Would you please repeat all of the data exactly, omitting the pictures?

Source information.
•••
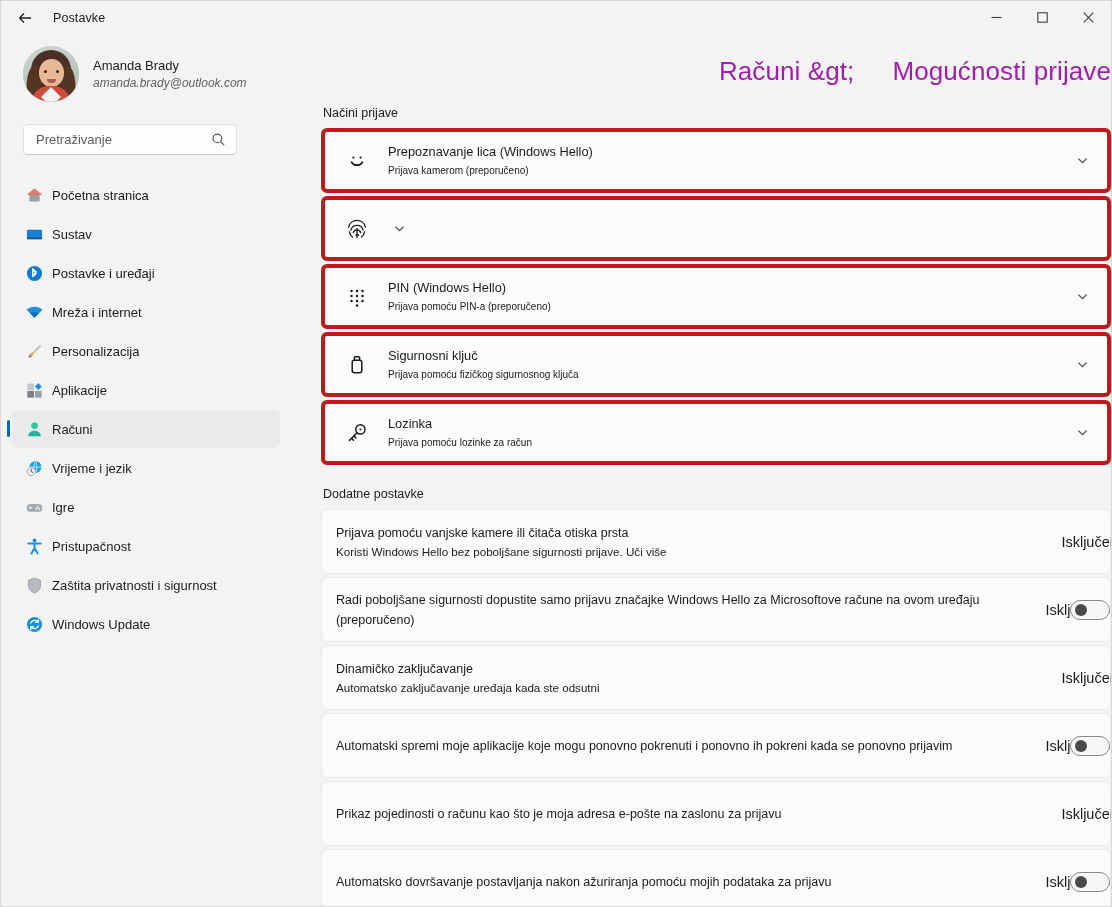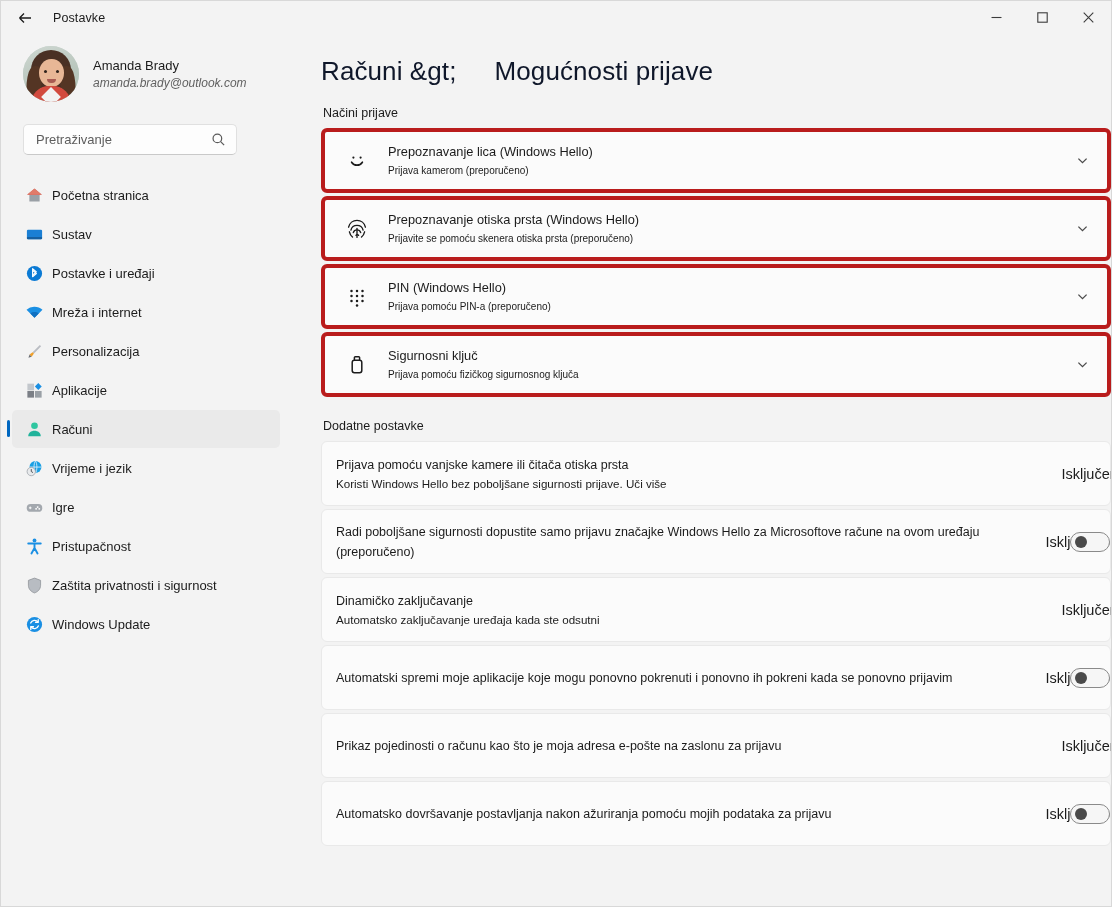--- a/index.html
+++ b/index.html
@@ -151,12 +151,13 @@
   }
   .page-title {
     font-size: 26px;
-    color: #0f172a;
+    color: #a21caf;
     padding: 22px 0 0 0;
     display: flex;
     align-items: baseline;
     font-weight: 400;
     letter-spacing: .1px;
+    justify-content: flex-end;
   }
   .crumb-parent { font-size: 26px; }
   .crumb-current { font-size: 26px; margin-left: 38px; }

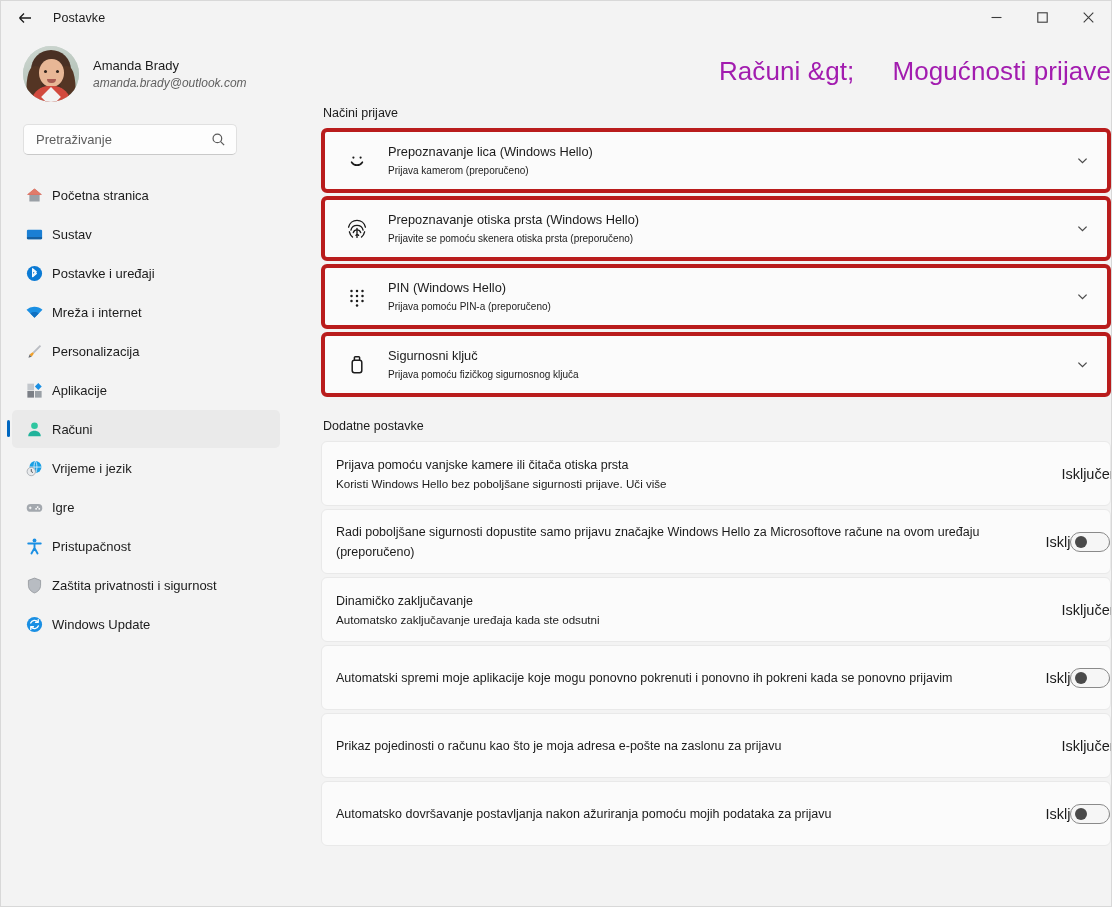--- a/index.html
+++ b/index.html
@@ -475,10 +475,6 @@
               <path d="M20.6 15.8c-.5 2.1-1.6 4-3.1 5.3"></path>
               <path d="M13 12.4v9"></path>
             </svg>
-          </span>
-          <span class="card-text">
-            <span class="card-title">Prepoznavanje otiska prsta (Windows Hello)</span>
-            <span class="card-sub" style="display:block">Prijavite se pomoću skenera otiska prsta (preporučeno)</span>
           </span>
           <span class="chev">
             <svg width="13" height="13" viewBox="0 0 13 13">

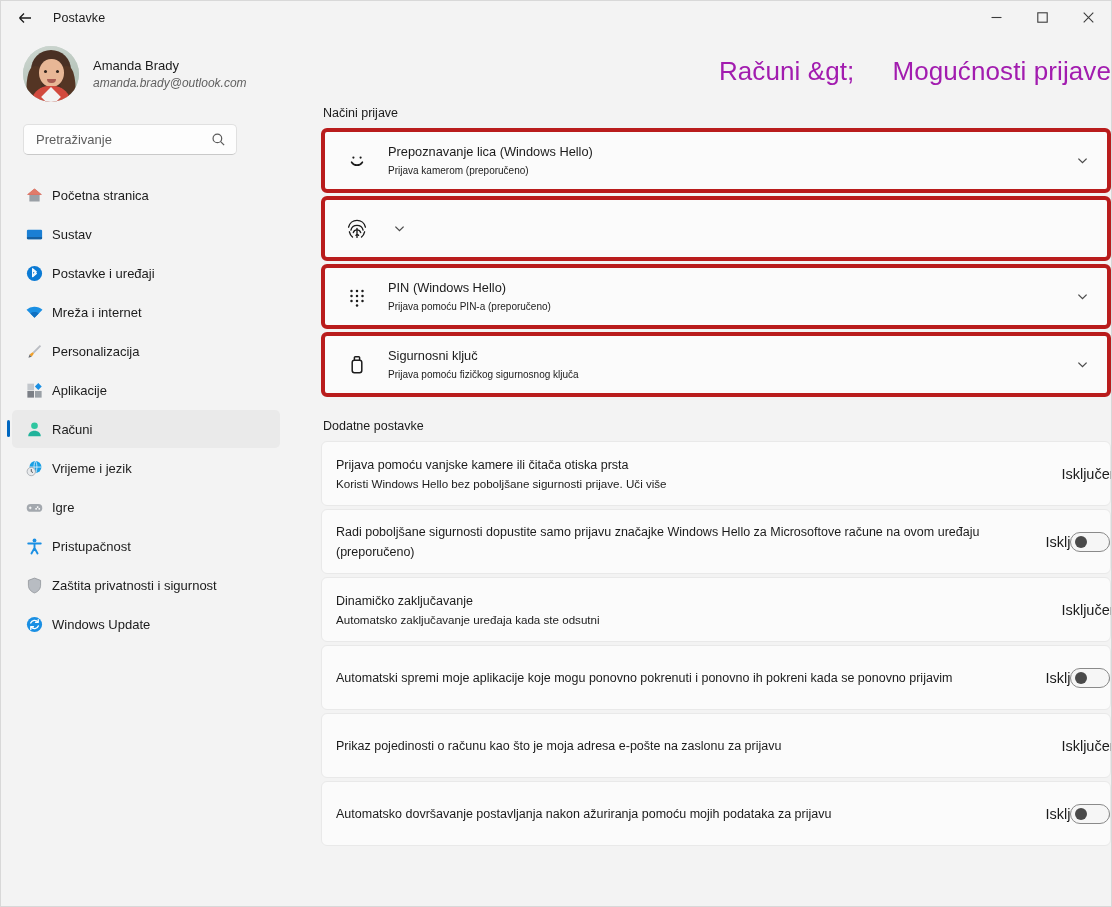--- a/index.html
+++ b/index.html
@@ -527,6 +527,26 @@
           </span>
         </div>
 
+        <div class="card">
+          <span class="card-ico">
+            <svg width="26" height="26" viewBox="0 0 26 26" fill="none" stroke="#1b1b1b" stroke-width="1.5" stroke-linecap="round">
+              <circle cx="16.4" cy="9.4" r="4.6"></circle>
+              <circle cx="16.4" cy="9.4" r="1" fill="#1b1b1b" stroke="none"></circle>
+              <path d="M13.2 12.7L5.4 20.5"></path>
+              <path d="M7.6 18.3l1.9 1.9"></path>
+              <path d="M9.9 16l1.9 1.9"></path>
+            </svg>
+          </span>
+          <span class="card-text">
+            <span class="card-title">Lozinka</span>
+            <span class="card-sub" style="display:block">Prijava pomoću lozinke za račun</span>
+          </span>
+          <span class="chev">
+            <svg width="13" height="13" viewBox="0 0 13 13">
+                <path d="M2.4 4.6L6.5 8.6l4.1-4"></path>
+              </svg>
+          </span>
+        </div>
 
       </div>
•••
Result below.
--- a/index.html
+++ b/index.html
@@ -151,12 +151,13 @@
   }
   .page-title {
     font-size: 26px;
-    color: #0f172a;
+    color: #a21caf;
     padding: 22px 0 0 0;
     display: flex;
     align-items: baseline;
     font-weight: 400;
     letter-spacing: .1px;
+    justify-content: flex-end;
   }
   .crumb-parent { font-size: 26px; }
   .crumb-current { font-size: 26px; margin-left: 38px; }

--- a/index.html
+++ b/index.html
@@ -475,10 +475,6 @@
               <path d="M20.6 15.8c-.5 2.1-1.6 4-3.1 5.3"></path>
               <path d="M13 12.4v9"></path>
             </svg>
-          </span>
-          <span class="card-text">
-            <span class="card-title">Prepoznavanje otiska prsta (Windows Hello)</span>
-            <span class="card-sub" style="display:block">Prijavite se pomoću skenera otiska prsta (preporučeno)</span>
           </span>
           <span class="chev">
             <svg width="13" height="13" viewBox="0 0 13 13">

--- a/index.html
+++ b/index.html
@@ -527,6 +527,26 @@
           </span>
         </div>
 
+        <div class="card">
+          <span class="card-ico">
+            <svg width="26" height="26" viewBox="0 0 26 26" fill="none" stroke="#1b1b1b" stroke-width="1.5" stroke-linecap="round">
+              <circle cx="16.4" cy="9.4" r="4.6"></circle>
+              <circle cx="16.4" cy="9.4" r="1" fill="#1b1b1b" stroke="none"></circle>
+              <path d="M13.2 12.7L5.4 20.5"></path>
+              <path d="M7.6 18.3l1.9 1.9"></path>
+              <path d="M9.9 16l1.9 1.9"></path>
+            </svg>
+          </span>
+          <span class="card-text">
+            <span class="card-title">Lozinka</span>
+            <span class="card-sub" style="display:block">Prijava pomoću lozinke za račun</span>
+          </span>
+          <span class="chev">
+            <svg width="13" height="13" viewBox="0 0 13 13">
+                <path d="M2.4 4.6L6.5 8.6l4.1-4"></path>
+              </svg>
+          </span>
+        </div>
 
       </div>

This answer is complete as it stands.